**Your instructions**
When copying the records below, keep every word as it is and drop the images.

Source data Start Marker

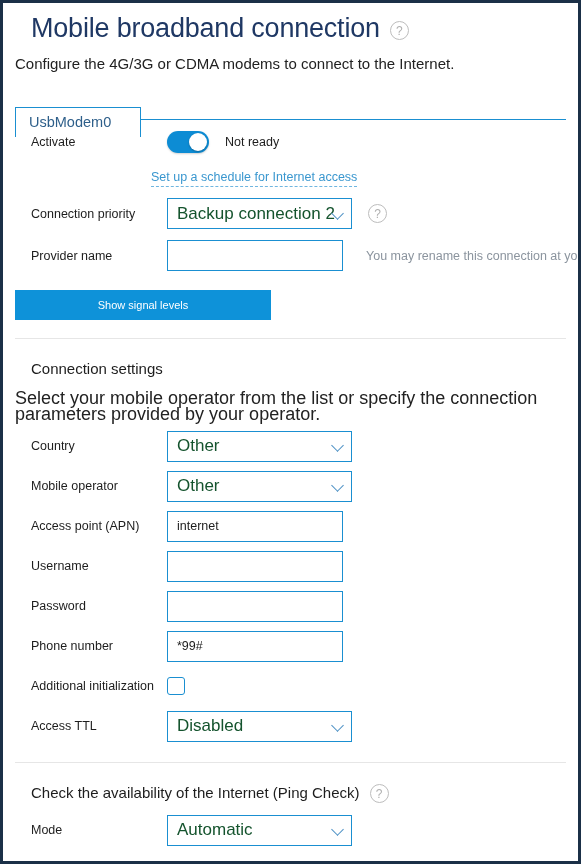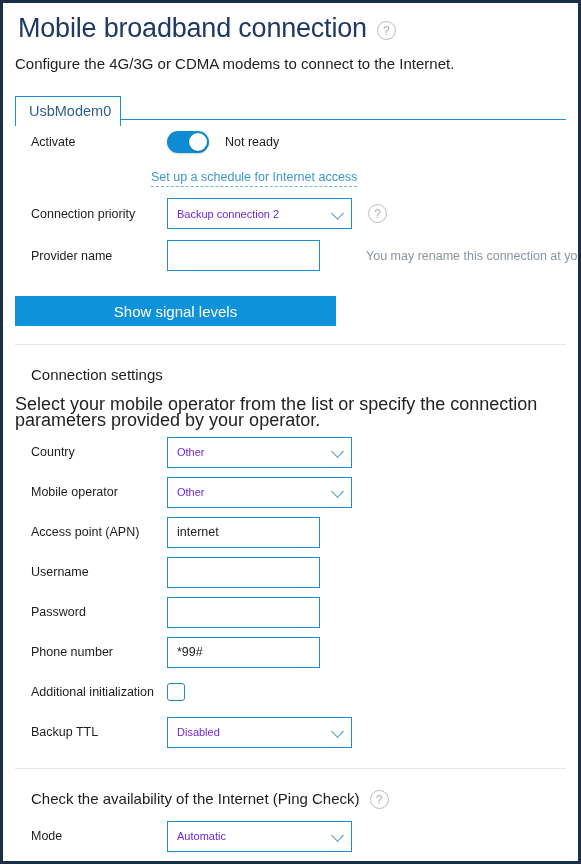--- a/index.html
+++ b/index.html
@@ -17,21 +17,21 @@
     border: 3px solid #1b3047;
     background: #ffffff;
     overflow: hidden;
     position: relative;
   }
 
   
   .page-head {
     display: flex; align-items: center;
     gap: 10px;
-    padding: 9px 12px 0 15px;
+    padding: 9px 12px 0 28px;
   }
   .page-title {
     font-size: 27px;
     color: #1f3864;
     font-weight: normal;
     letter-spacing: -0.2px;
     line-height: 32px;
     white-space: nowrap;
   }
   .help-icon {
@@ -59,23 +59,23 @@
     height: 31px;
     display: flex;
     align-items: flex-end;
   }
   .tab {
     border: 1.5px solid #1a8fd1;
     border-bottom: none;
     background: #ffffff;
     color: #2e5f8a;
     font-size: 14.5px;
-    padding: 5px 9px 6px 13px;
+    padding: 5px 29px 6px 13px;
     position: relative;
-    top: 7px;
+    top: 18px;
     line-height: 18px;
     cursor: pointer;
   }
 
   
   .section { padding: 0 12px; }
   .row {
     display: flex;
     align-items: center;
     min-height: 40px;
@@ -84,21 +84,21 @@
   .row-label {
     width: 136px;
     flex: none;
     font-size: 12.5px;
     color: #1d1d1d;
     line-height: 16px;
   }
   .ctl { width: 185px; flex: none; }
 
   .txtbox {
-    width: 153px;
+    width: 176px;
     height: 31px;
     border: 1.5px solid #1a8fd1;
     background: #ffffff;
     font-family: "Liberation Sans", sans-serif;
     font-size: 12.5px;
     color: #1d1d1d;
     padding: 0 9px;
     outline: none;
     display: block;
   }
@@ -107,22 +107,22 @@
     height: 31px;
     border: 1.5px solid #1a8fd1;
     background: #ffffff;
     position: relative;
     display: flex;
     align-items: center;
     padding: 0 9px;
     cursor: pointer;
   }
   .selbox .selval {
-    font-size: 11px;
-    color: #6d28d9;
+    font-size: 17px;
+    color: #14532d;
     line-height: 16px;
   }
   .chev {
     position: absolute;
     right: 9px; top: 50%;
     width: 9px; height: 9px;
     margin-top: -5px;
     border-right: 1.6px solid #4a8fc4;
     border-bottom: 1.6px solid #4a8fc4;
     transform: rotate(45deg);
@@ -168,29 +168,29 @@
     color: #3a97cf;
     border-bottom: 1px dashed #6fb6e0;
     padding-bottom: 2px;
     cursor: pointer;
     line-height: 14px;
   }
 
   
   .btn-primary {
     display: block;
-    width: 321px;
+    width: 256px;
     height: 30px;
     background: #0e92d9;
     color: #ffffff;
     border: none;
     font-family: "Liberation Sans", sans-serif;
-    font-size: 15px;
-    cursor: pointer;
-    margin-top: 20px;
+    font-size: 11px;
+    cursor: pointer;
+    margin-top: 14px;
   }
 
   
   .checkbox {
     width: 18px; height: 18px;
     border: 1.5px solid #1a8fd1;
     border-radius: 3px;
     background: #ffffff;
     cursor: pointer;
   }
@@ -329,21 +329,21 @@
     </div>
 
     <div class="row">
       <div class="row-label">Additional initialization</div>
       <div class="ctl">
         <div class="checkbox"></div>
       </div>
     </div>
 
     <div class="row">
-      <div class="row-label">Backup TTL</div>
+      <div class="row-label">Access TTL</div>
       <div class="ctl">
         <div class="selbox">
           <span class="selval">Disabled</span>
           <span class="chev"></span>
         </div>
       </div>
     </div>
   </div>
 
   <div class="divider" style="margin-top:16px;"></div>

Source data End Marker

**Answer box**
--- a/index.html
+++ b/index.html
@@ -17,21 +17,21 @@
     border: 3px solid #1b3047;
     background: #ffffff;
     overflow: hidden;
     position: relative;
   }
 
   
   .page-head {
     display: flex; align-items: center;
     gap: 10px;
-    padding: 9px 12px 0 15px;
+    padding: 9px 12px 0 28px;
   }
   .page-title {
     font-size: 27px;
     color: #1f3864;
     font-weight: normal;
     letter-spacing: -0.2px;
     line-height: 32px;
     white-space: nowrap;
   }
   .help-icon {
@@ -59,23 +59,23 @@
     height: 31px;
     display: flex;
     align-items: flex-end;
   }
   .tab {
     border: 1.5px solid #1a8fd1;
     border-bottom: none;
     background: #ffffff;
     color: #2e5f8a;
     font-size: 14.5px;
-    padding: 5px 9px 6px 13px;
+    padding: 5px 29px 6px 13px;
     position: relative;
-    top: 7px;
+    top: 18px;
     line-height: 18px;
     cursor: pointer;
   }
 
   
   .section { padding: 0 12px; }
   .row {
     display: flex;
     align-items: center;
     min-height: 40px;
@@ -84,21 +84,21 @@
   .row-label {
     width: 136px;
     flex: none;
     font-size: 12.5px;
     color: #1d1d1d;
     line-height: 16px;
   }
   .ctl { width: 185px; flex: none; }
 
   .txtbox {
-    width: 153px;
+    width: 176px;
     height: 31px;
     border: 1.5px solid #1a8fd1;
     background: #ffffff;
     font-family: "Liberation Sans", sans-serif;
     font-size: 12.5px;
     color: #1d1d1d;
     padding: 0 9px;
     outline: none;
     display: block;
   }
@@ -107,22 +107,22 @@
     height: 31px;
     border: 1.5px solid #1a8fd1;
     background: #ffffff;
     position: relative;
     display: flex;
     align-items: center;
     padding: 0 9px;
     cursor: pointer;
   }
   .selbox .selval {
-    font-size: 11px;
-    color: #6d28d9;
+    font-size: 17px;
+    color: #14532d;
     line-height: 16px;
   }
   .chev {
     position: absolute;
     right: 9px; top: 50%;
     width: 9px; height: 9px;
     margin-top: -5px;
     border-right: 1.6px solid #4a8fc4;
     border-bottom: 1.6px solid #4a8fc4;
     transform: rotate(45deg);
@@ -168,29 +168,29 @@
     color: #3a97cf;
     border-bottom: 1px dashed #6fb6e0;
     padding-bottom: 2px;
     cursor: pointer;
     line-height: 14px;
   }
 
   
   .btn-primary {
     display: block;
-    width: 321px;
+    width: 256px;
     height: 30px;
     background: #0e92d9;
     color: #ffffff;
     border: none;
     font-family: "Liberation Sans", sans-serif;
-    font-size: 15px;
-    cursor: pointer;
-    margin-top: 20px;
+    font-size: 11px;
+    cursor: pointer;
+    margin-top: 14px;
   }
 
   
   .checkbox {
     width: 18px; height: 18px;
     border: 1.5px solid #1a8fd1;
     border-radius: 3px;
     background: #ffffff;
     cursor: pointer;
   }
@@ -329,21 +329,21 @@
     </div>
 
     <div class="row">
       <div class="row-label">Additional initialization</div>
       <div class="ctl">
         <div class="checkbox"></div>
       </div>
     </div>
 
     <div class="row">
-      <div class="row-label">Backup TTL</div>
+      <div class="row-label">Access TTL</div>
       <div class="ctl">
         <div class="selbox">
           <span class="selval">Disabled</span>
           <span class="chev"></span>
         </div>
       </div>
     </div>
   </div>
 
   <div class="divider" style="margin-top:16px;"></div>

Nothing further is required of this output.